I read a great article in Medium where they referenced Obama, Oprah and Brene Brown. 

Here’s a summary of the story. 

Most of us have been through big transitions.

A career change. A move. A divorce. Retirement.An empty nest. A health scare. A new identity we didn’t quite see coming.

Transitions are emotional and similar regardless of whether you are leaving the White House or ending a national television show.


The KEY message here is… DON’T RUSH IT


When Oprah ended The Oprah Winfrey Show, she moved immediately into launching OWN. She later called it one of her biggest regrets — not because the opportunity was wrong, but because she didn’t give herself time to pause.

Barack Obama took a different approach after leaving office. He rested. Read books. Travelled with Michelle. Slept in. Took time to reflect before deciding what his “next highest and best use” would be.

Brené Brown uses a beautiful soccer metaphor for this.

When little kids play soccer, they often kick the ball the second it comes toward them. But skilled players settle the ball first. They pause. Look up. Read the field. Then decide where to send it next.

That is such a powerful image for life transitions.

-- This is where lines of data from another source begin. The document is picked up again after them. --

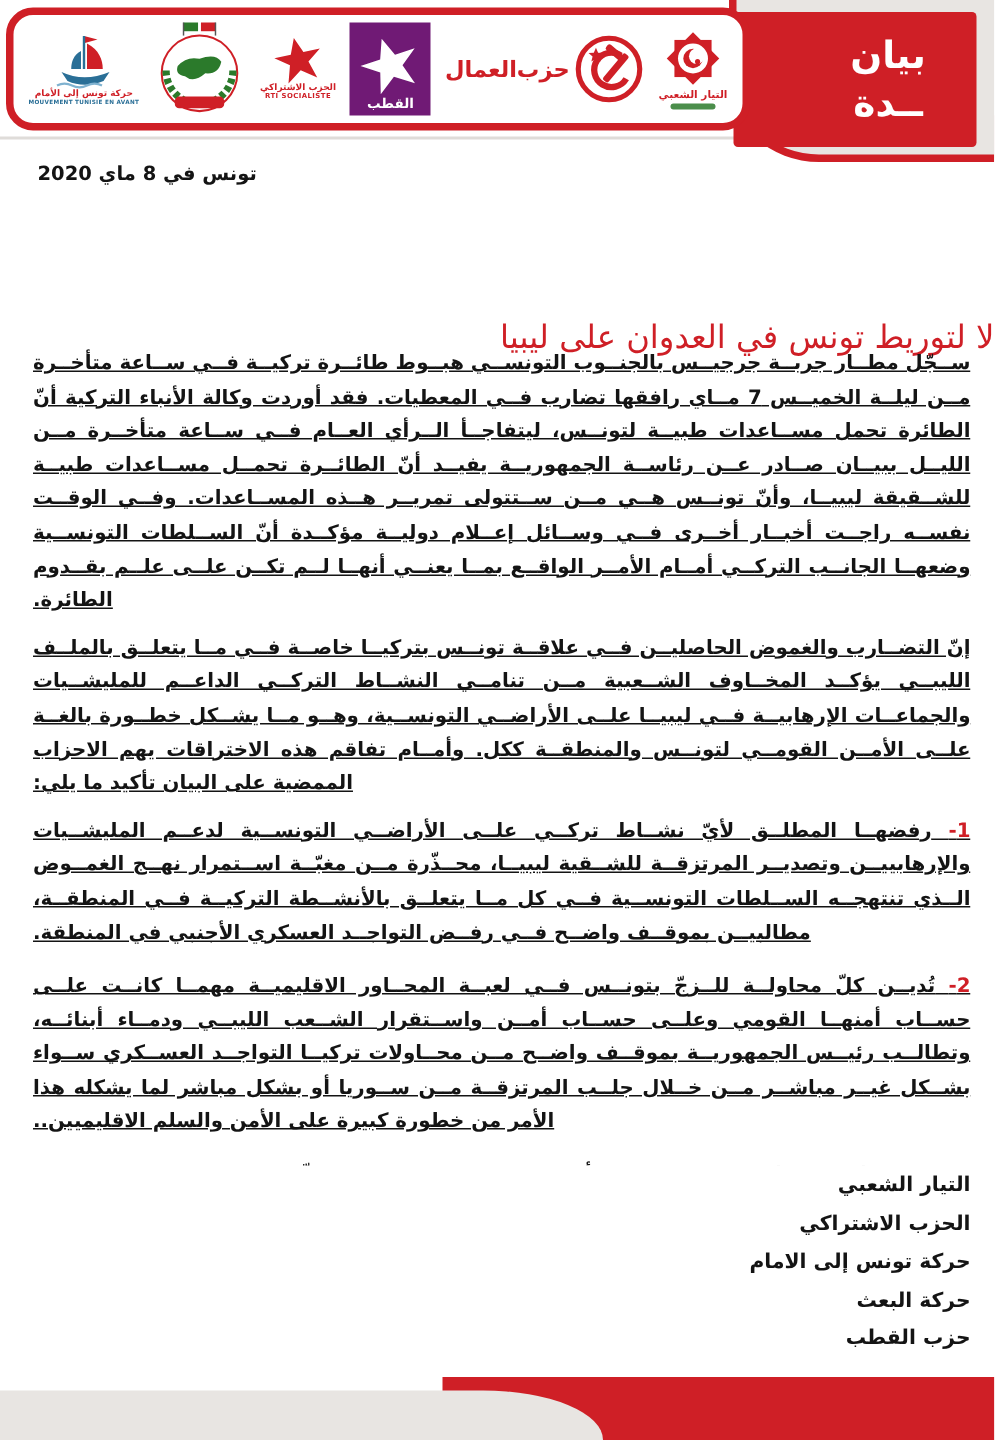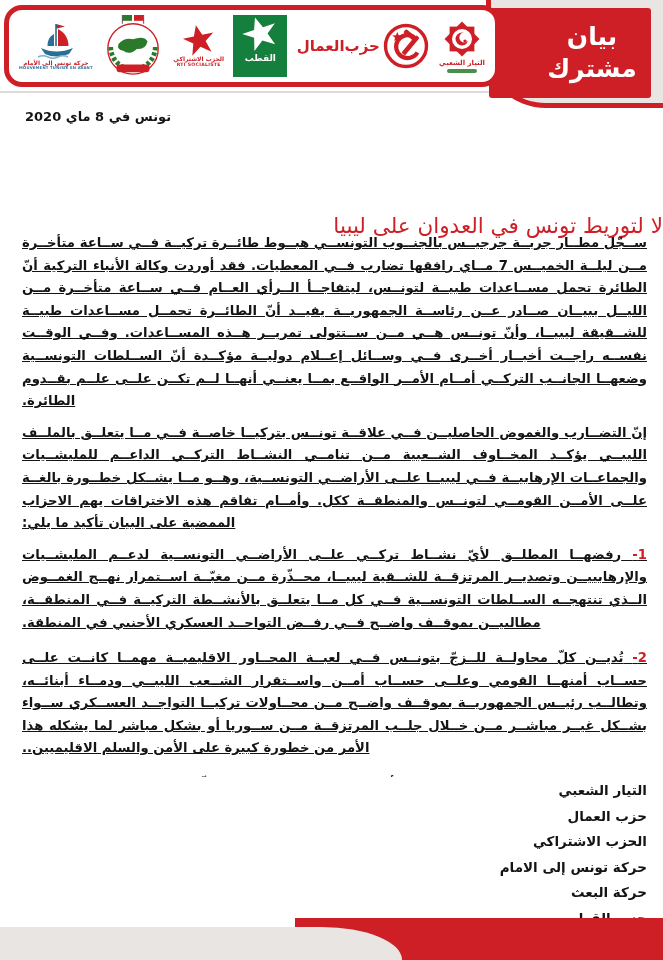--- a/index.html
+++ b/index.html
@@ -41,7 +41,7 @@
   .logo .ar-red{color:var(--red);font-weight:bold;font-size:6px;white-space:nowrap;direction:rtl;}
   .logo .latin-blue{color:var(--blue);font-weight:bold;font-size:3.8px;letter-spacing:.2px;white-space:nowrap;}
   .logo .latin-red{color:var(--red);font-weight:bold;font-size:4.6px;letter-spacing:.3px;white-space:nowrap;}
-  .qotb-box{width:54px;height:62px;background:#15803d;display:flex;flex-direction:column;align-items:center;justify-content:flex-end;padding-bottom:14px;box-sizing:border-box;}
+  .qotb-box{width:54px;height:62px;background:#701a75;display:flex;flex-direction:column;align-items:center;justify-content:flex-end;padding-bottom:2px;box-sizing:border-box;}
   .qotb-label{color:#fff;font-weight:bold;font-size:9px;direction:rtl;}
   .workers{display:flex;flex-direction:row;align-items:center;gap:2px;}
   .workers-text{display:flex;flex-direction:row;align-items:flex-end;color:var(--red);font-weight:bold;font-size:15px;line-height:1.1;direction:rtl;}

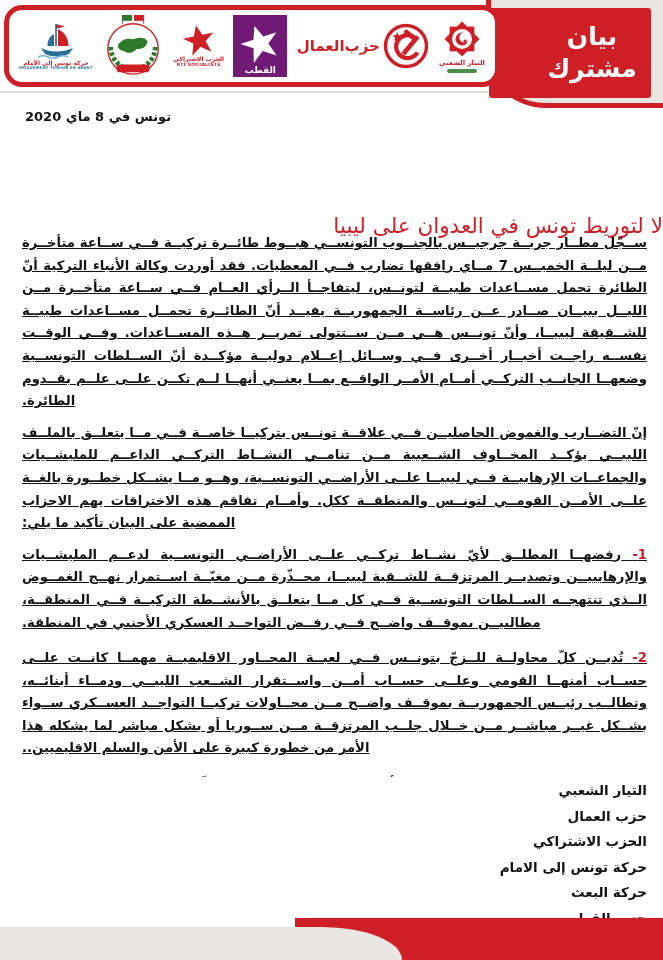--- a/index.html
+++ b/index.html
@@ -82,7 +82,7 @@
   <div class="corner-gray"></div>
   <div class="badge">
     <div>بيان</div>
-    <div>مشترك</div>
+    <div>ــدة</div>
   </div>
   <div class="hdr-sep"></div>
 

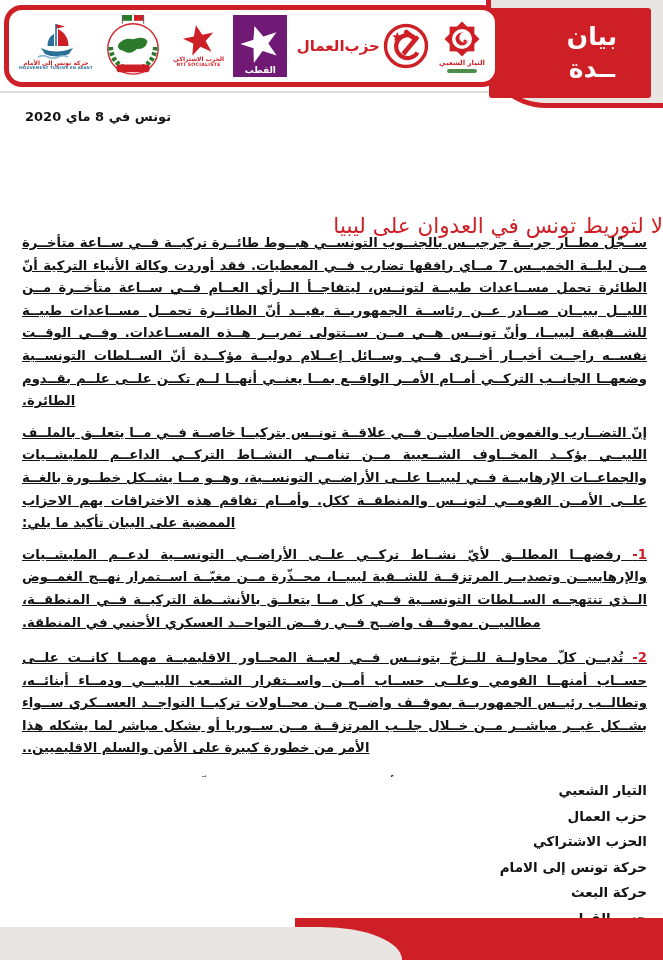--- a/index.html
+++ b/index.html
@@ -174,7 +174,6 @@
 
   <div class="signatures">
     <div>التيار الشعبي</div>
-    <div>حزب العمال</div>
     <div>الحزب الاشتراكي</div>
     <div>حركة تونس إلى الامام</div>
     <div>حركة البعث</div>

When life changes, we often feel pressure to act immediately. If there is financial pressure as well, we act even faster.

Find the next job.Start the next business.Fill the empty space.Prove we’re still relevant.Avoid the discomfort of not knowing.

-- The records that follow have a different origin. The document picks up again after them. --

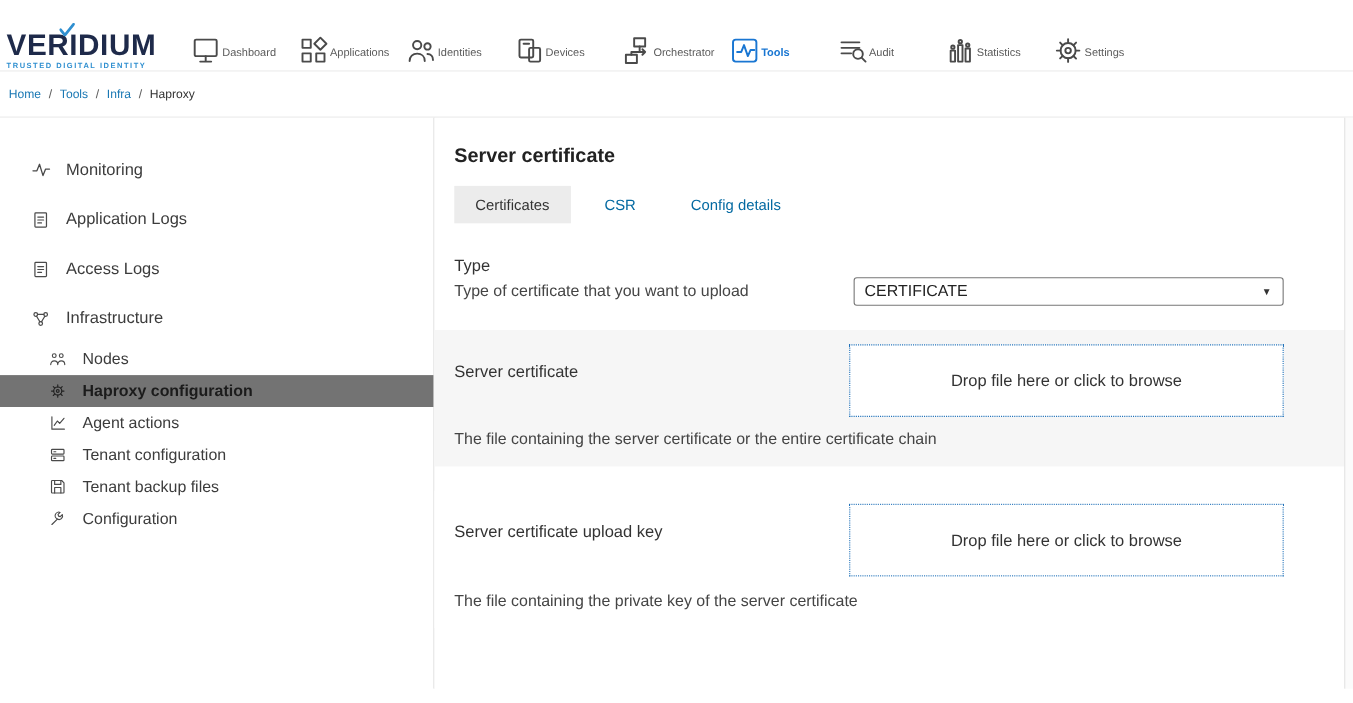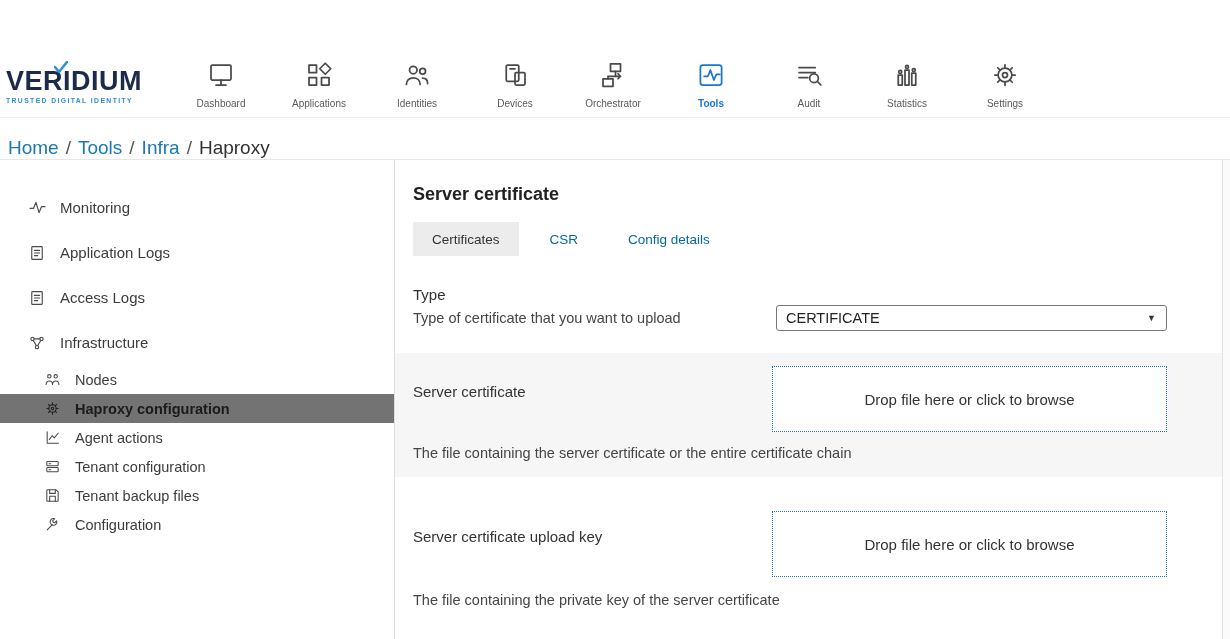--- a/index.html
+++ b/index.html
@@ -7,7 +7,7 @@
               font-family:"Liberation Sans", sans-serif; color:#3c3c3c; }
 
   
-  .topbar { height:77px; display:flex; align-items:center; border-bottom:1px solid #ececec; background:#fff; position:relative;margin-top:41px; }
+  .topbar { height:65px; display:flex; align-items:flex-end; border-bottom:1px solid #ececec; background:#fff; position:relative; }
   .logo { width:160px; padding:14px 0 0 6px; }
   .logo-word { font-size:27px; font-weight:bold; letter-spacing:0.5px; color:#1e2a4a; position:relative; line-height:1; }
   .logo-check { position:absolute; left:48px; top:-7px; }

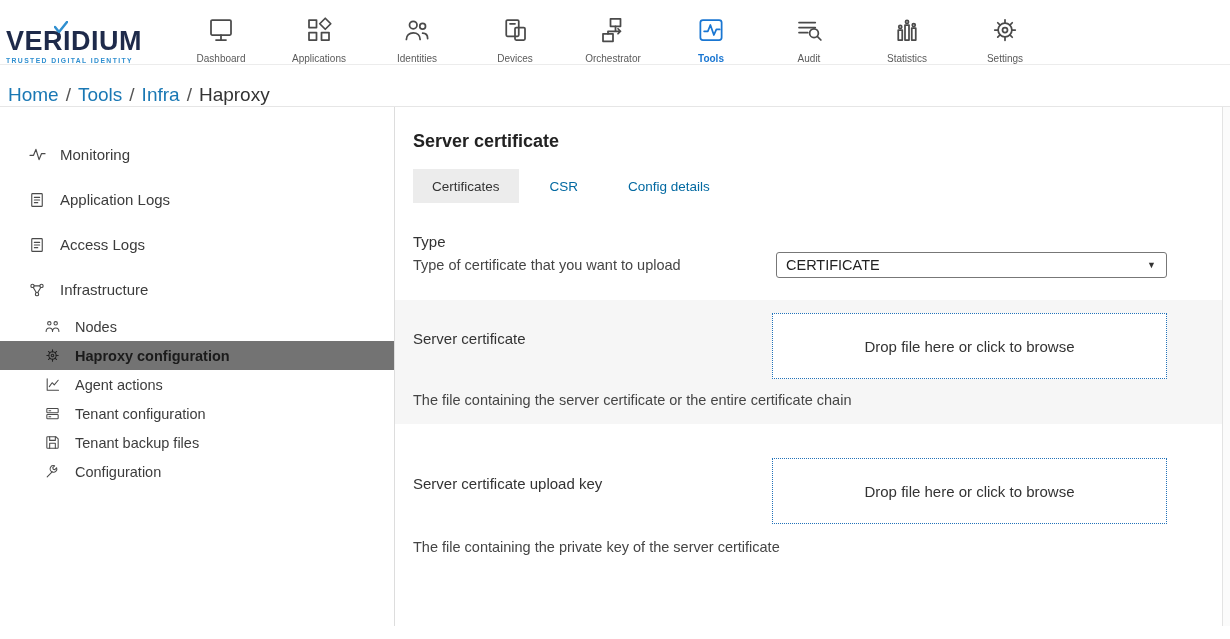--- a/index.html
+++ b/index.html
@@ -13,7 +13,7 @@
   .logo-check { position:absolute; left:48px; top:-7px; }
   .logo-tag { font-size:6.8px; letter-spacing:1.4px; color:#2f8fd0; font-weight:bold; margin-top:2px; }
   .nav { display:flex; margin-left:12px; padding-top:8px; }
-  .nav-item { width:98px; display:flex; flex-direction:column; align-items:center; cursor:pointer; }
+  .nav-item { width:98px; display:flex; flex-direction:row; align-items:center; cursor:pointer; }
   .nav-item .nicon { height:36px; display:flex; align-items:center; justify-content:center; }
   .nav-item .nlabel { font-size:10px; color:#5a5a5a; margin-top:5px; }
   .nav-item.active .nlabel { color:#1976d2; font-weight:bold; }

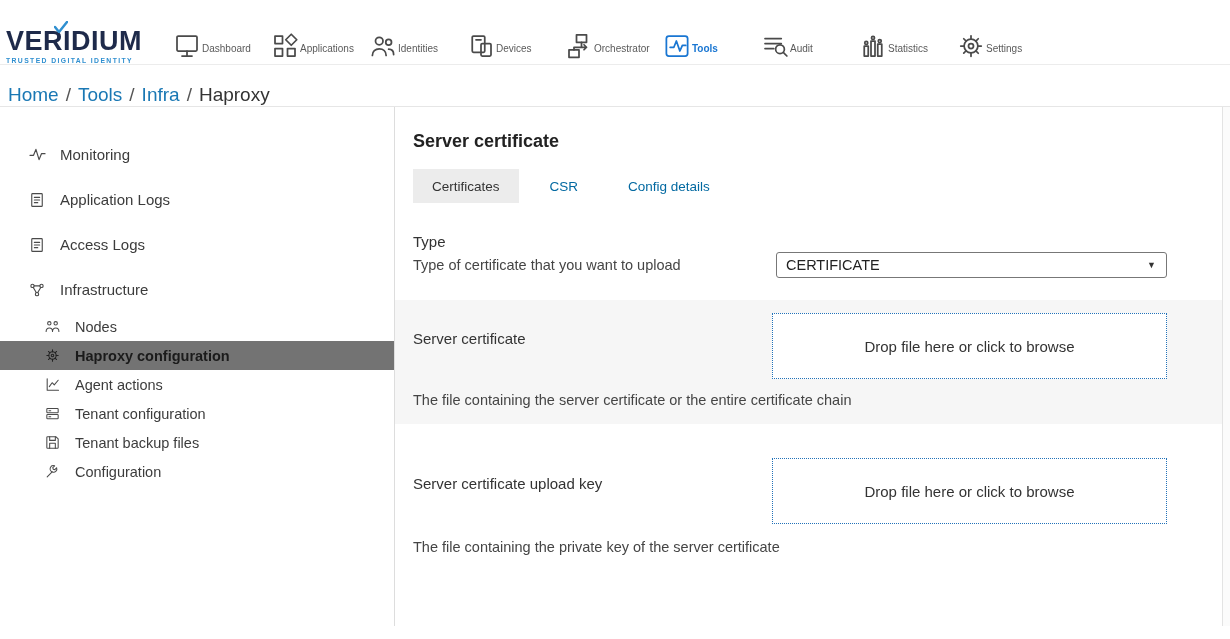--- a/index.html
+++ b/index.html
@@ -21,7 +21,7 @@
   .nav-item.active .ni { stroke:#1976d2; }
 
   
-  .breadcrumb { height:42px; display:flex; align-items:flex-end; padding-left:8px; border-bottom:1px solid #e6e6e6; font-size:19px; }
+  .breadcrumb { height:42px; display:flex; align-items:center; padding-left:8px; border-bottom:1px solid #e6e6e6; font-size:11px; }
   .crumb-link { color:#1a78b4; cursor:pointer; }
   .crumb-sep { color:#555; margin:0 7px; }
   .crumb-current { color:#333; }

But sometimes the wisest thing we can do is pause.

There is value in what author William Bridges called “the neutral zone” — that in-between space after one chapter ends and before the next one begins.

It can feel uncomfortable. Unproductive. Even scary. But it is also where clarity begins.

Before rushing into the next version of your life, give yourself permission to breathe.

Settle the ball.Look down the pitch.Ask better questions.

Who am I becoming?What matters now?What do I want more of?What am I finally ready to release?What is my next best use of energy, wisdom, and experience?

Not every transition requires an immediate answer.


Sometimes the pause is the work.

And sometimes, the most productive thing you can do is not rush the next chapter — but create enough space to choose it consciously.